What was missing was the playbook.

Tyler Stevens and Dylan Seib of Exergy built that playbook, and I partnered with them to get it out into the world. We sat down to walk through the whole thing on tape: the useful miner framework, how to calculate whether your home or business is actually a good candidate, what the building brain looks like and how to build one, hardware selection in a market where S19s are going for around $50, why the AI hyperscaler displacement of on-grid miners is the best thing that's happened to home mining in years, and how the bitcoin actually gets into your wallet when all of this is running.

This is not a "might be worth exploring" conversation. The window is open right now. Here is the map.

Key takeaways

  • You don't need to mine profitably. You need to be useful. Every watt you put into a Bitcoin miner comes out as heat. If that heat is cheaper than propane or electric resistance, or if it monetizes excess solar instead of selling it back to the grid for pennies, the miner is earning its keep regardless of hash price.
  • The duty cycle is the go/no-go gauge. Cold climates with long heating seasons are the best candidates. The longer the miner runs, the faster the upfront cost pays back. Miners call it uptime; HVAC calls it duty cycle. Same thing.
  • AI hyperscalers are handing home miners a gift. S19s are trading near $50 as mega-miners get priced off the grid by AI compute demand. The best hardware entry point in years is open right now, and it won't stay open forever.
  • The building brain changes the game. A local Home Assistant instance running on a Raspberry Pi can dynamically switch between gas heat, Bitcoin mining, and solar monetization in real time, and an AI like Claude can write the automations for you once the hardware is rigged up.
  • Don't rip out your furnace. Size the miner for your average heat load, not your peak cold day. Let your existing furnace handle the single-digit nights. The hybrid approach keeps upfront costs low and duty cycle high.
  • Stack sats non-KYC from your own home. Point your miner at Ocean with your own Bitcoin address, add a Lightning payout route via Bolt 12 and Coinos or a Core Lightning node, and the subsidy lands directly in your wallet. No exchange, no KYC, immediately spendable.

You have an advantage. Use it.

The first mental shift is understanding that a home miner is not competing with Riot Platforms or CleanSpark. It is competing with your propane bill. That reframe changes everything.

Tyler's framework for this is the useful miner. Every building on earth that is heated has a sunk cost on that heat. The physics are simple: all the electricity you put into a Bitcoin miner comes out as heat. So the question is not "can I mine profitably at residential electricity rates?" The question is "can this machine be useful?" Useful means one of three things: it heats your building for less than your current fuel costs when you count the bitcoin back as a rebate; it monetizes excess solar generation instead of selling it back to the grid for airline-miles-style credits; or it mines opportunistically when hash price rips and the numbers just work.

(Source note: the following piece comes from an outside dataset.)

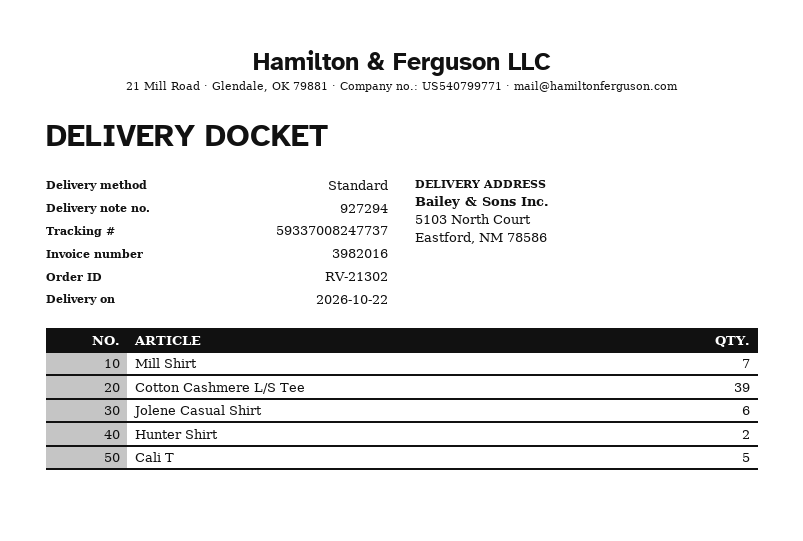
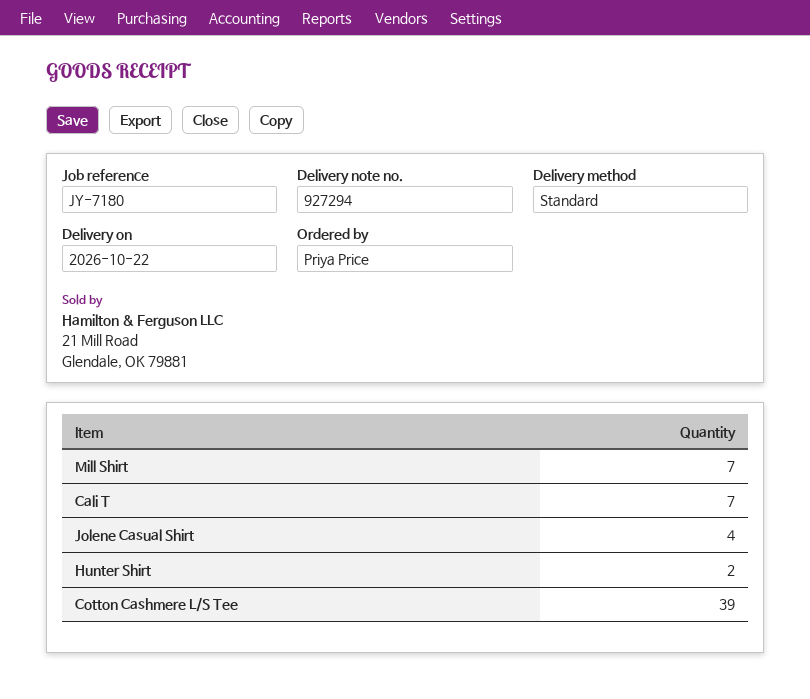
Jolene Casual Shirt: 6 -> 4
Cali T: 5 -> 7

You want the tool in the building so you can do all three.

This is why I've always found home mining appealing beyond the pure economics. It's cypherpunk in the real sense. You're stacking sats in a non-KYC fashion while subsidizing infrastructure you'd be paying for anyway. As Tyler put it on tape, the best mining operation is one that isn't seeking profitability in the traditional sense. The sunk-cost miner at home, running against a heating load that exists regardless, is structurally positioned better than a datacenter chasing the margin.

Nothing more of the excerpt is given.